Категория времени, преломляясь в частной судьбе и общечеловеческой истории, наделяется качествами дискретности, длительности и протекания, векторности и линейности, изменчивости и невозвратимости. Историческое время направлено в один конец и принципиально динамично, доисторическое, мифологическое время наделяется признаками цикличности, возобновляемости, неизменности, иллюзорности протекания, которое означает не изменение, а повторение. Антагонизм времени архаического и исторического выступает инвариантом глобальной оппозиции времени и вечности, поскольку вечность фактически поглощает время, обращая протекание и длительность в симультанность, изменение и обновление прочитывая как циклично воспроизводимую рекурренцию. Вечность одновременно содержит все три формы времени, синхронизируя прошлое и будущее. Пребывание во времени исключает, по определению, пребывание в вечности. Вечность находится за пределами земного, линейного времени, завершение жизненного пути, а в глобальном аспекте человеческой истории знаменует наступление вечности, вечность отменяет время. Таким образом, медиация концептуальной оппозиции «время-вечность» и способ ее осуществления выступают выражением сугубо индивидуальной онтологической или эстетической концепции времени-пространства.

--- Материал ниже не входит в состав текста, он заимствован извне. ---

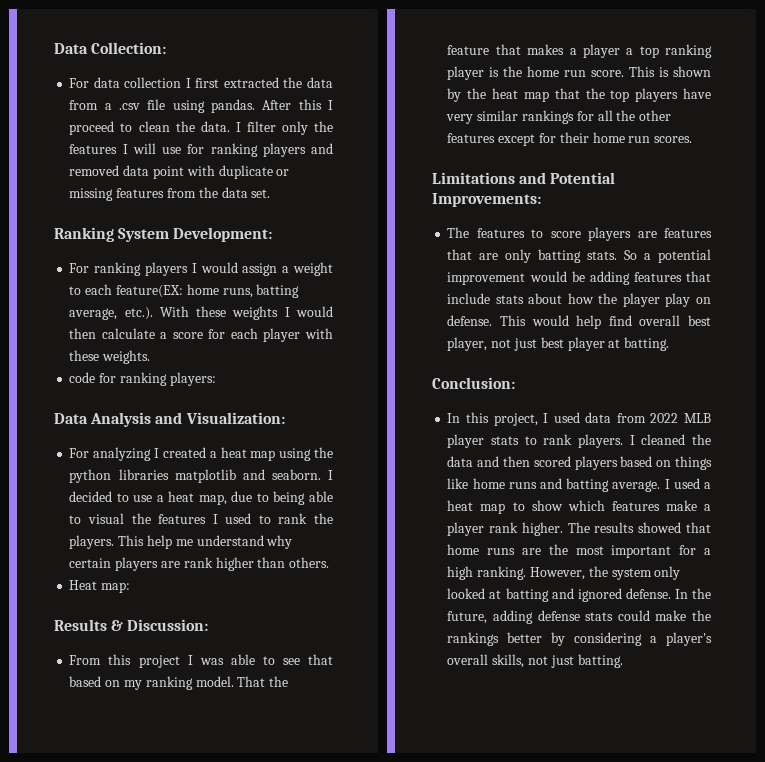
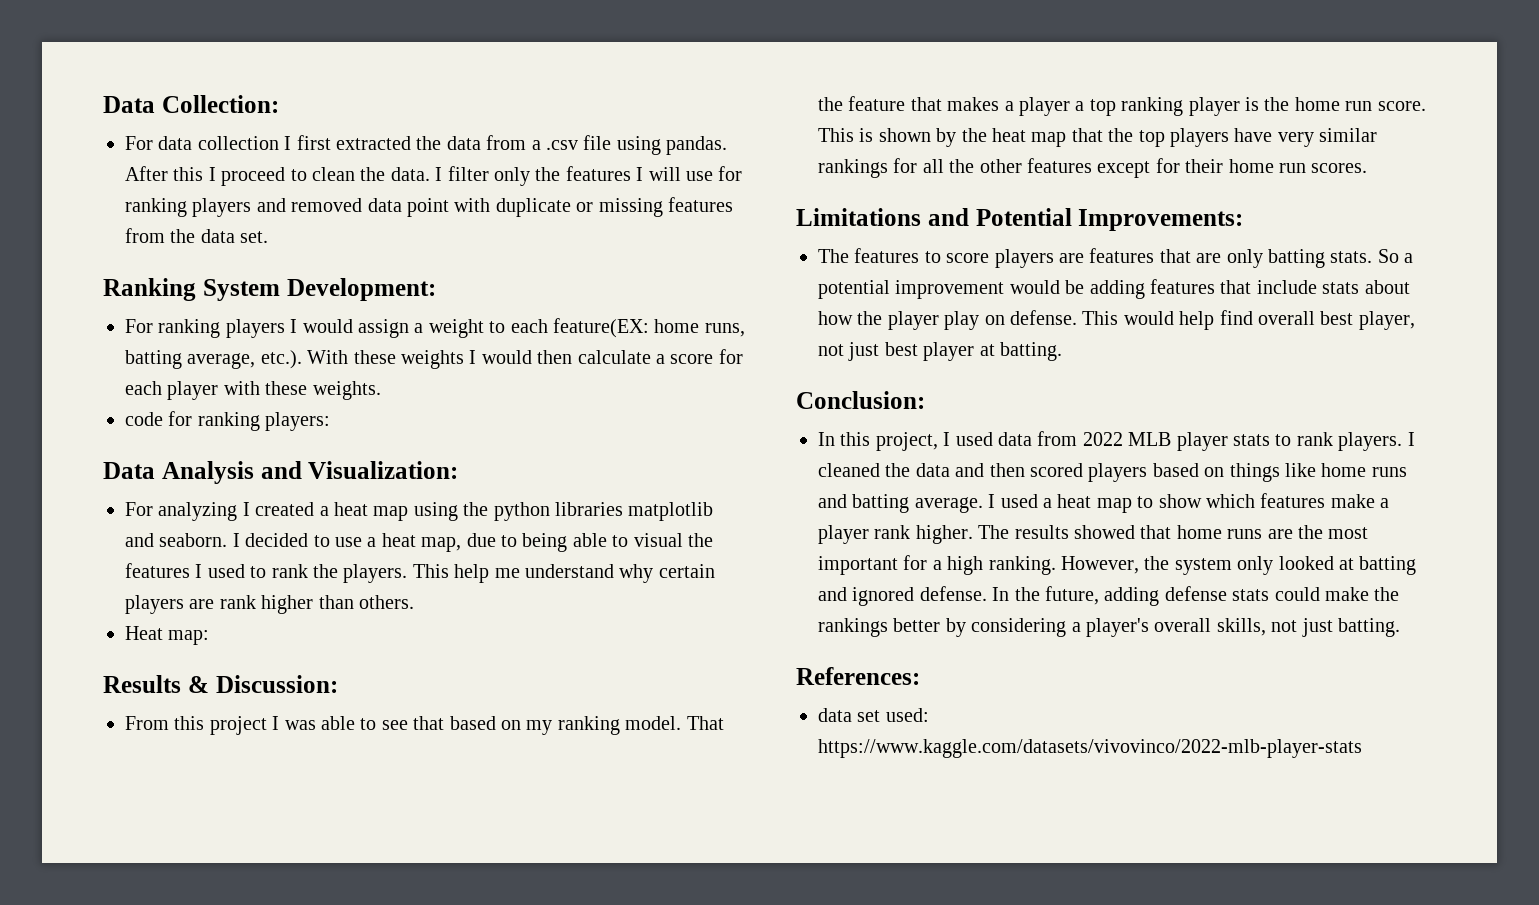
+ References:
+ data set used: https://www.kaggle.com/datasets/vivovinco/2022-mlb-player-stats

В онтологии и эстетике В. Набокова антагонизм времени и вечности реализуется в осознании вечности как бытия запредельного. В лекции «Искусство литературы и здравый смысл» Набоков подчеркивает, что для творческого (т. е. иррационального, сугубо оригинального) сознания множественность миров и соответствующих им метаморфоз индивида существует априори: «Мысль, что жизнь человека есть не более чем первый выпуск серийной души и что тайна индивида не пропадает с его физическим разложением в земле, становится чем-то большим, нежели оптимистическим предположением, и даже большим, нежели религиозная вера, если мы будем помнить, что один лишь здравый смысл исключает возможность бессмертия» /140,с.69/.

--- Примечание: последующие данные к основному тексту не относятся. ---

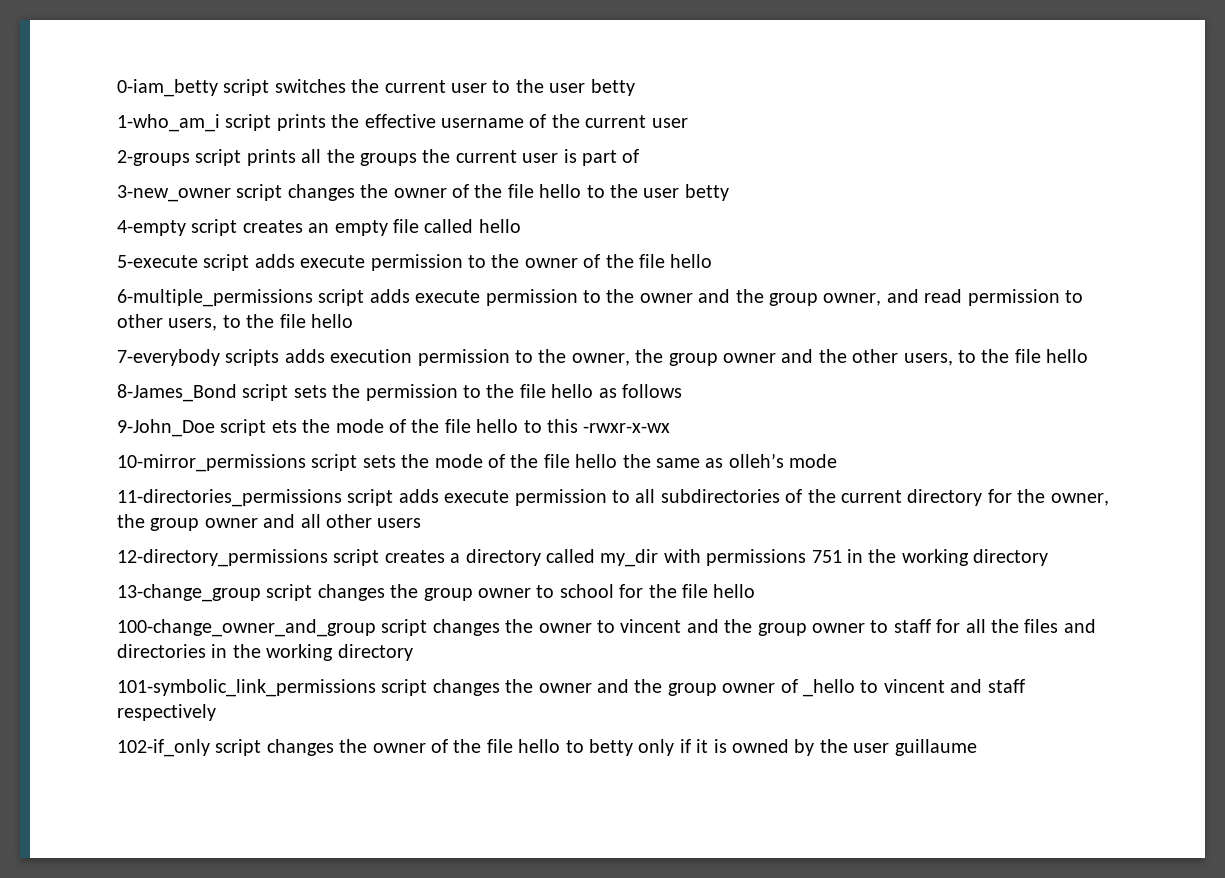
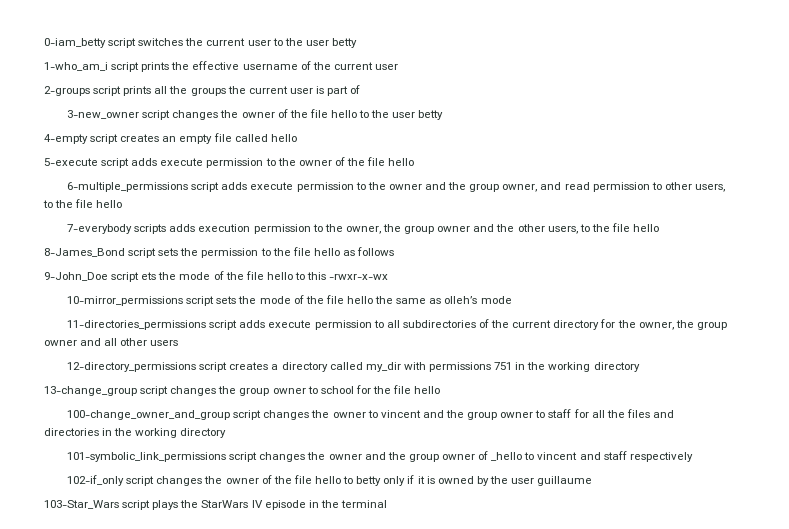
+ 103-Star_Wars script plays the StarWars IV episode in the terminal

Амбивалентность бытия-в-вечности определяется противоречивым соотношением времени и вечности в эстетике и онтологии В. Набокова. Амбивалентность экзистенции вечности находит выражение в противоречивом определении рая как формы вечности. Гумберт Гумберт, характеризуя свою жизнь с Лолитой, укажет, что «жил на самой глубине избранного мной рая – рая, небеса которого рдели как адское пламя» /152,т.2,с.206/. В стихотворении «Лилит» загробное бытие сначала представится герою раем, и лишь потом он обнаружит, что оказался в аду. Выход Лужина в вечность знаменует продолжение ада земной жизни героя, растворившегося в реальности игры, утратившего имя, а вместе с ним и возможность изменения и выбора своего бытия как посюстороннего, так и потустороннего.

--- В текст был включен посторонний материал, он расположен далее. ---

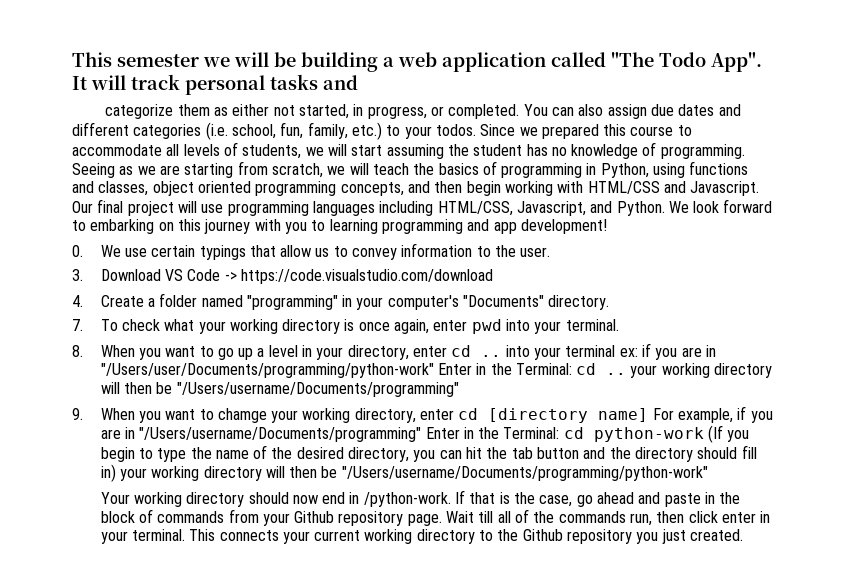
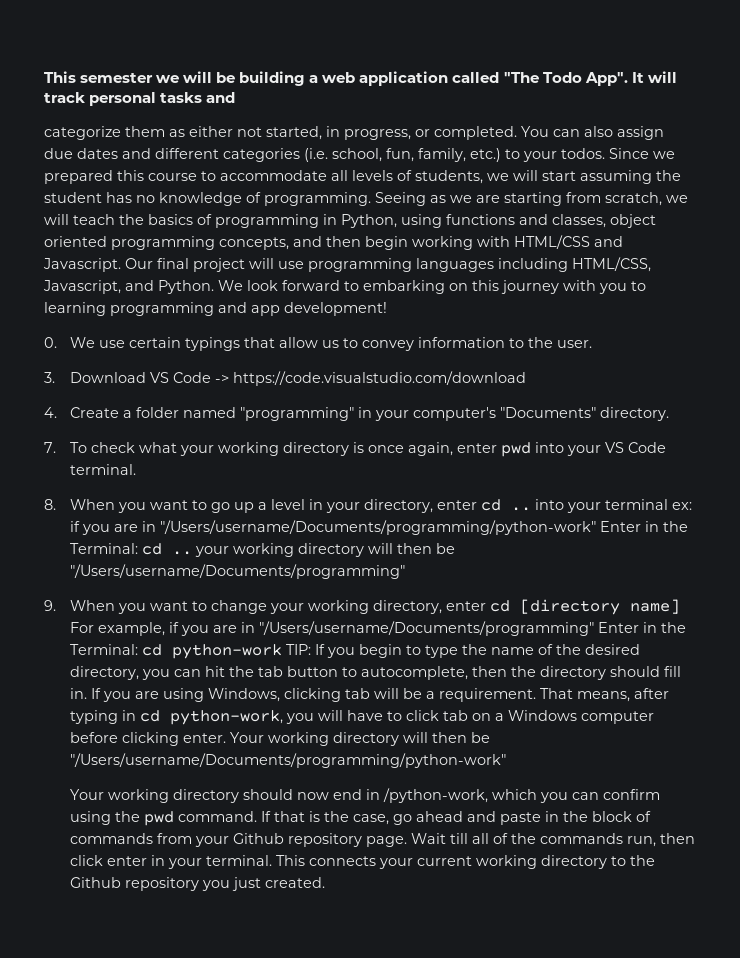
- 7. To check what your working directory is once again, enter pwd into your terminal.
+ 7. To check what your working directory is once again, enter pwd into your VS Code terminal.
- 8. When you want to go up a level in your directory, enter cd .. into your terminal ex: if you are in "/Users/user/Documents/programming/python-work" Enter in the Terminal: cd .. your working directory will then be "/Users/username/Documents/programming"
+ 8. When you want to go up a level in your directory, enter cd .. into your terminal ex: if you are in "/Users/username/Documents/programming/python-work" Enter in the Terminal: cd .. your working directory will then be "/Users/username/Documents/programming"
- 9. When you want to chamge your working directory, enter cd [directory name] For example, if you are in "/Users/username/Documents/programming" Enter in the Terminal: cd python-work (If you begin to type the name of the desired directory, you can hit the tab button and the directory should fill in) your working directory will then be "/Users/username/Documents/programming/python-work"
+ 9. When you want to change your working directory, enter cd [directory name] For example, if you are in "/Users/username/Documents/programming" Enter in the Terminal: cd python-work TIP: If you begin to type the name of the desired directory, you can hit the tab button to autocomplete, then the directory should fill in. If you are using Windows, clicking tab will be a requirement. That means, after typing in cd python-work, you will have to click tab on a Windows computer before clicking enter. Your working directory will then be "/Users/username/Documents/programming/python-work"
- Your working directory should now end in /python-work.
+ Your working directory should now end in /python-work, which you can confirm using the pwd command.

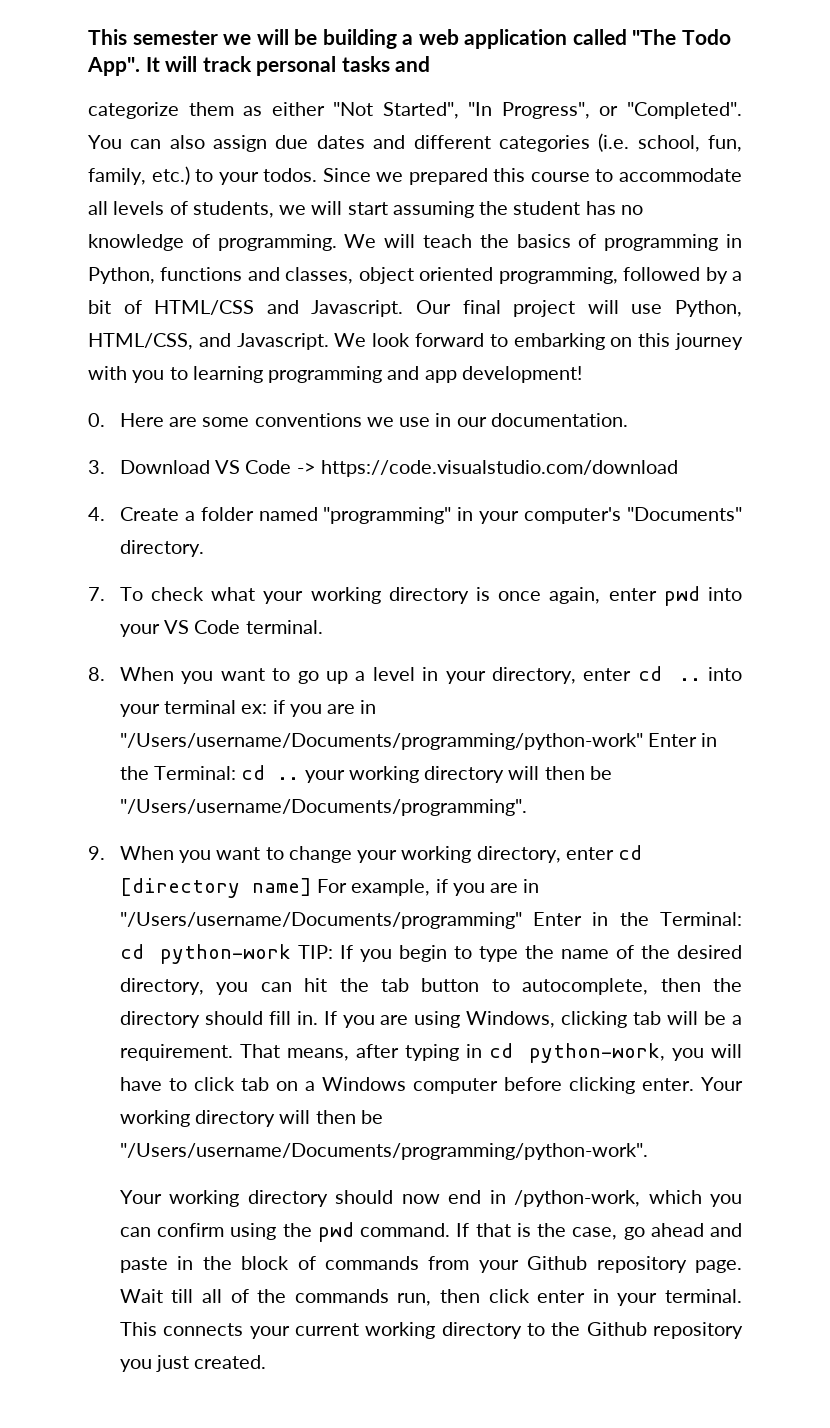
- categorize them as either not started, in progress, or completed.
+ categorize them as either "Not Started", "In Progress", or "Completed".
- Seeing as we are starting from scratch, we will teach the basics of programming in Python, using functions and classes, object oriented programming concepts, and then begin working with HTML/CSS and Javascript.
+ We will teach the basics of programming in Python, functions and classes, object oriented programming, followed by a bit of HTML/CSS and Javascript.
- Our final project will use programming languages including HTML/CSS, Javascript, and Python.
+ Our final project will use Python, HTML/CSS, and Javascript.
- 0. We use certain typings that allow us to convey information to the user.
+ 0. Here are some conventions we use in our documentation.
- 8. When you want to go up a level in your directory, enter cd .. into your terminal ex: if you are in "/Users/username/Documents/programming/python-work" Enter in the Terminal: cd .. your working directory will then be "/Users/username/Documents/programming"
+ 8. When you want to go up a level in your directory, enter cd .. into your terminal ex: if you are in "/Users/username/Documents/programming/python-work" Enter in the Terminal: cd .. your working directory will then be "/Users/username/Documents/programming".
- Your working directory will then be "/Users/username/Documents/programming/python-work"
+ Your working directory will then be "/Users/username/Documents/programming/python-work".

Вечность локализована не только в области запредельного, по ту сторону «круглой крепости», или за стеной земной жизни. В тезаурусе Набокова категория вечности интегрирует не только запредельное, но и невозвратное, т. е. прошлое, как историческое, общечеловеческое, так и сугубо индивидуальное. «Улыбка вечности» прочитывается в отметинах на кирпичах, обожженных за «одиннадцать веков до звездной ночи в Вифлееме» («Кирпичи») /150,с.216/, «медленный глагол» вечности волнует путника перед пирамидами /150,с.60/, но вечность локализована и в человеческой памяти. Стихотворение «Весна» завершается формульным определением тождества вечности и памяти:
Вечность, отнесенная в прошлое, уже не обладает таким качеством вечности запредельной, наступающей после смерти, как невозможность возвращения в земное время. Вечность воспоминания или погруженности в былое приостанавливает течение земного времени, но не отменяет его.
Набоков отказывает времени земной жизни в абсолютном конце, подвергает сомнению саму посмертную метаморфозу и возможность выхода за пределы земного времени, показывая, как конец бытия возвращает к его началу (поэма «Детство»). Таким же возвращением к началу предстает итог жизненного пути в «Парижской поэме». Это обретение соответствия далекого былого и настоящего идентично обретению центра мира внутри себя, поэт может «стать // серединою многодорожного // громогласного мира опять» /150,с.278/. Положение в центре мира делает обозримым весь жизненный путь: начало пути видится и узнается из сегодняшнего момента, а из точки былого, минувшего детства узнается, постигается «сегодняшний миг» /150, с.278/.